All great, but fixing that uncovered the next hidden assumption.


2) Build-per-checkin, not build-continuously.

The “grab latest source code, generated a build, displayed the results” loop of tinderbox never looked to check if anything had actually changed. Tinderbox just started another build – even if nothing had changed.

Having only one machine available to do a given job meant that machine was constantly busy, so this assumption was not initially obvious. And given that the machine was on anyway, what harm in having it doing an unnecessary build or two?

Generating extra builds, even when nothing had changed, complicated the manual what-change-broke-the-build debugging work. It also meant introduced delays when a human actually did a checkin, as a build containing that checkin could only start after the unneccessary-nothing-changed-build-in-progress completed.

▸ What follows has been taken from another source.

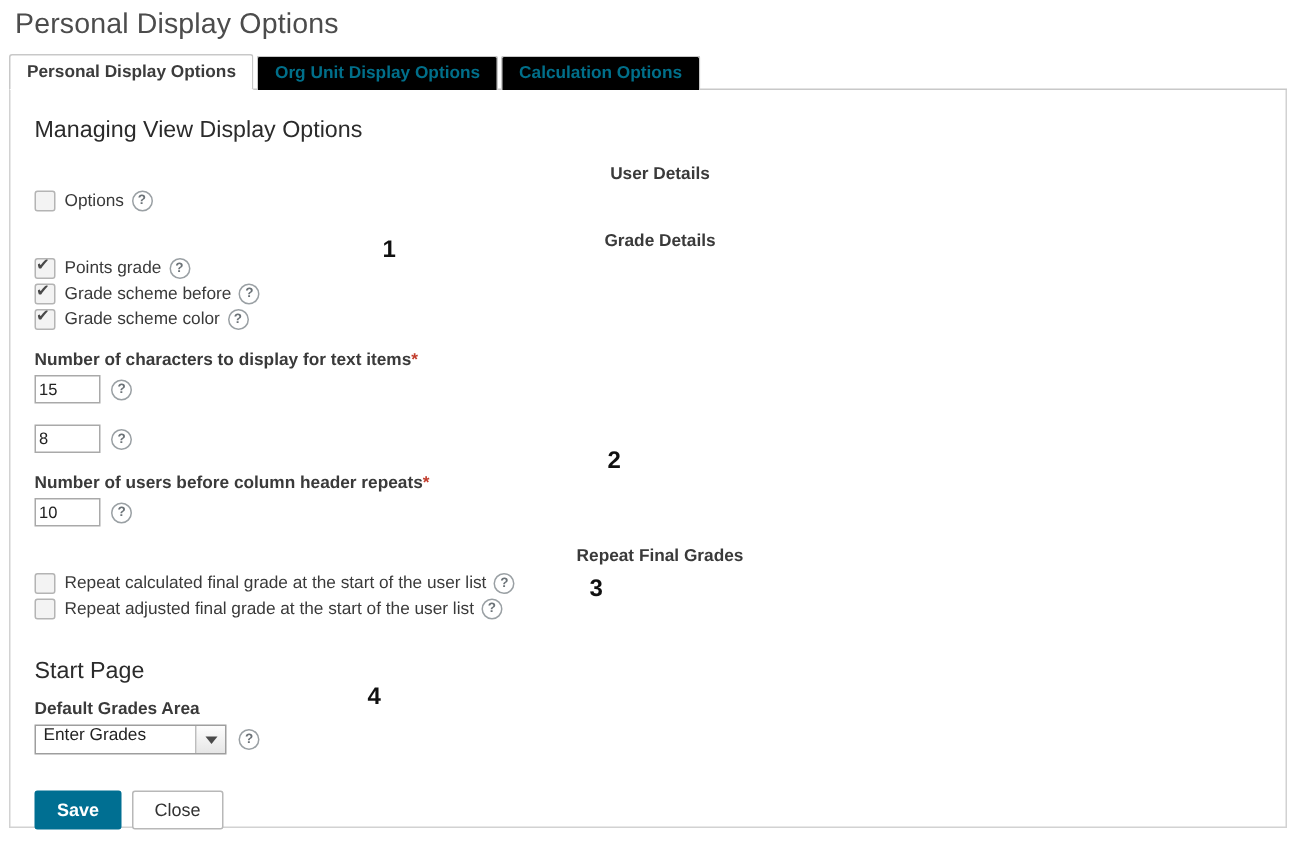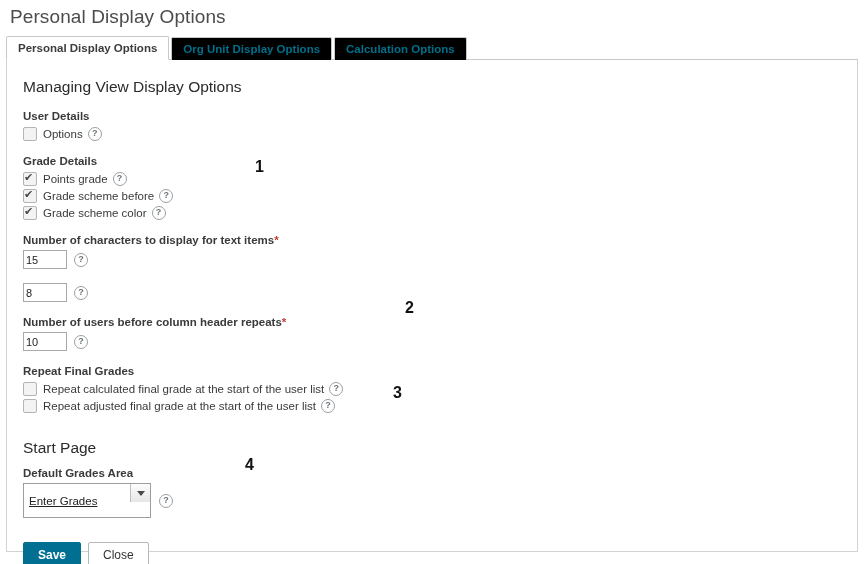"User Details" .grouplabel { text-align: none -> center }
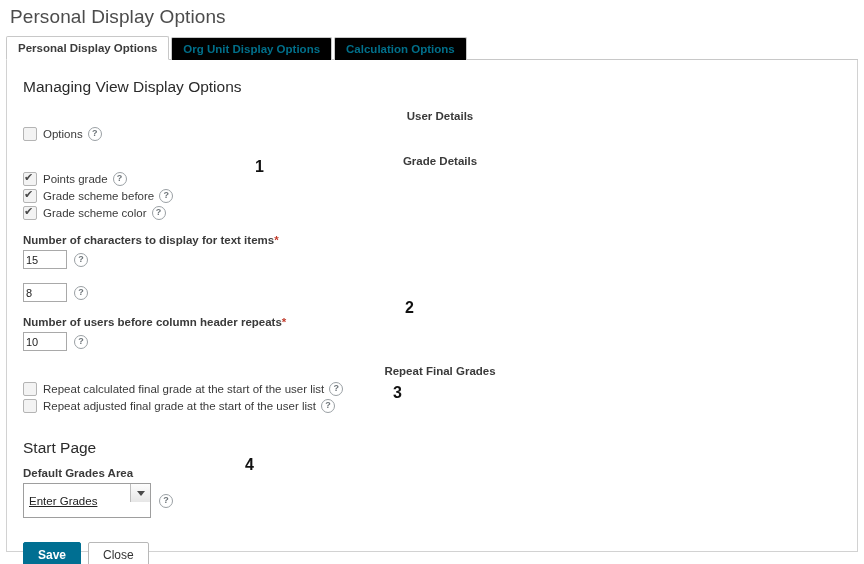"Enter Grades" .fakeselect { align-items: center -> flex-start; height: 35px -> 20px; text-decoration: underline -> none }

Finally, when we changed to having multiple machines run jobs concurrently, having the machines build even when there was no checkin made no sense. We needed to make sure each machine only started building when a new checkin happened, and there was something new to build. This turned into a separate project to build out an enhanced job scheduler system and machine-tracking system which could span multiple 4 physical colos, 3 amazon regions, assign jobs to the appropriate machines, take sick/dead machines out of production, add new machines into rotation, etc.


3) Display build results arranged by developer checkin not by time.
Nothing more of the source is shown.